Tolerogenic Mo-DCs were generated by dexamethasone (Dx) treatment and were stimulated or not with iMtb in the presence or absence of HIF-1α activator DMOG. (A) Lactate release and glucose uptake as measured in supernatant. (B) Mean fluorescence intensity (MFI) of HIF-1α. Representative histograms and quantification are shown. (C) Three-dimensional amoeboid migration of DCs through a collagen matrix. After 24h of migration, images of stacks within the matrix were taken every 30 µm. Percentage of migrating cells were defined as cells in the stacks within the matrix relative to total number of cells. (D) Chemotactic activity towards CCL21 in vitro. (E-H) Mo-DCs were generated from healthy subjects (HS) or TB patients, and DCs were stimulated or not with iMtb. (E) Chemotaxis index towards CCL21 (relative to unstimulated DCs). (F) Lactate production ratio relative to unstimulated DCs. (G) Glycolytic capacity assessed by SCENITH. (H) Chemotactic activity towards CCL21 of Mo-DCs from TB patients stimulated with iMtb and treated or not with DMOG. Statistical significance assessed by (A-D) 2-way ANOVA followed by Tukey’s multiple comparisons test (∗p < 0.05; ∗∗p < 0.01); (E-G) Unpaired T test (∗p < 0.05); (H) Paired T test (∗p < 0.05).
Exacerbation of glycolysis in CD16+ monocytes from TB patients leads to DCs with poor migration capacity.

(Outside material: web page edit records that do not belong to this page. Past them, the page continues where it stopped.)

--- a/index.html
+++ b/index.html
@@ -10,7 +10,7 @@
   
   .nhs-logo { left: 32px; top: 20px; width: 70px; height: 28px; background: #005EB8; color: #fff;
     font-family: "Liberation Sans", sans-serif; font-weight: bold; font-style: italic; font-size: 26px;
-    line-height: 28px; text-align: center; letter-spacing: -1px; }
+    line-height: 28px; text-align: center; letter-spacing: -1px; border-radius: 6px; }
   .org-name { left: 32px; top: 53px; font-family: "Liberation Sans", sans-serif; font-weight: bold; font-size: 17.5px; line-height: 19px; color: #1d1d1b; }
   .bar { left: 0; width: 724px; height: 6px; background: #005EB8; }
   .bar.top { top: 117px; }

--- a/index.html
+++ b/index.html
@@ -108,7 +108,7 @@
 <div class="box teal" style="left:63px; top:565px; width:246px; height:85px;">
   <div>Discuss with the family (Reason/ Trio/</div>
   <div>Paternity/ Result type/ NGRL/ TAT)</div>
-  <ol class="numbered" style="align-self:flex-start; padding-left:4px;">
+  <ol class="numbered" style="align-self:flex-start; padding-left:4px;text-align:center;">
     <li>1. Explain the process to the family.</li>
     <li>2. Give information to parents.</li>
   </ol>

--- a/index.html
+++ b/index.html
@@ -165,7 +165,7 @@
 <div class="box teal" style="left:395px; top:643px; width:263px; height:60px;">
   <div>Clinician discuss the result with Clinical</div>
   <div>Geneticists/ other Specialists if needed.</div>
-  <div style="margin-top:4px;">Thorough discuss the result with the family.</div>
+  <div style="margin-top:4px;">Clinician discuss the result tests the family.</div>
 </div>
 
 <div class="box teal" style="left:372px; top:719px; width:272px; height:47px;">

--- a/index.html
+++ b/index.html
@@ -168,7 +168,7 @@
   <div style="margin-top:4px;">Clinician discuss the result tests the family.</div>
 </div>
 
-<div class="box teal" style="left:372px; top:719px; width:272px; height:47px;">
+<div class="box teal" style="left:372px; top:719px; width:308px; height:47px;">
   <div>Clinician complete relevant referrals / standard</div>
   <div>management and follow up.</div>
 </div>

(A) Monocytes from TB patients or healthy subjects (HS) were isolated and cultured with IL-4 and GM-CSF for 24h. Accumulation of lactate in culture supernatants were measured at 1 and 24h of differentiation. (B) Glycolytic capacity measured by SCENITH of monocyte subsets as defined by their CD14 and CD16 expression from HS and TB patients. (C-F) Monocytes from HS were treated with DMOG during the first 24h of differentiation with IL-4/GM-CSF (earlyDMOG) and removed afterwards. On day 6 of differentiation, cells were stimulated or not with iMtb. (C) Monocyte lactate release after 24h of DMOG addition. (D) Percentage of cells expressing CD1a and DC-SIGN after full 6 days of differentiation (E) MFI of CD83 and CD86 on day 6 differentiated cells stimulated or not with iMtb for further 24h. (F) Chemotactic activity towards CCL21 of DCs. Statistical significance was assessed by (A) Paired T test for 0 vs. 24h (∗p < 0.05) and 2-way ANOVA for HS vs. TB at each time (∗∗p < 0.01); (B) unpaired T test (∗p < 0.05; ∗∗p < 0.01); (C-D) paired T test (∗∗p < 0.01); (E-F) 2-way ANOVA followed by Tukey’s multiple comparisons test (∗p < 0.05; ∗∗p < 0.01).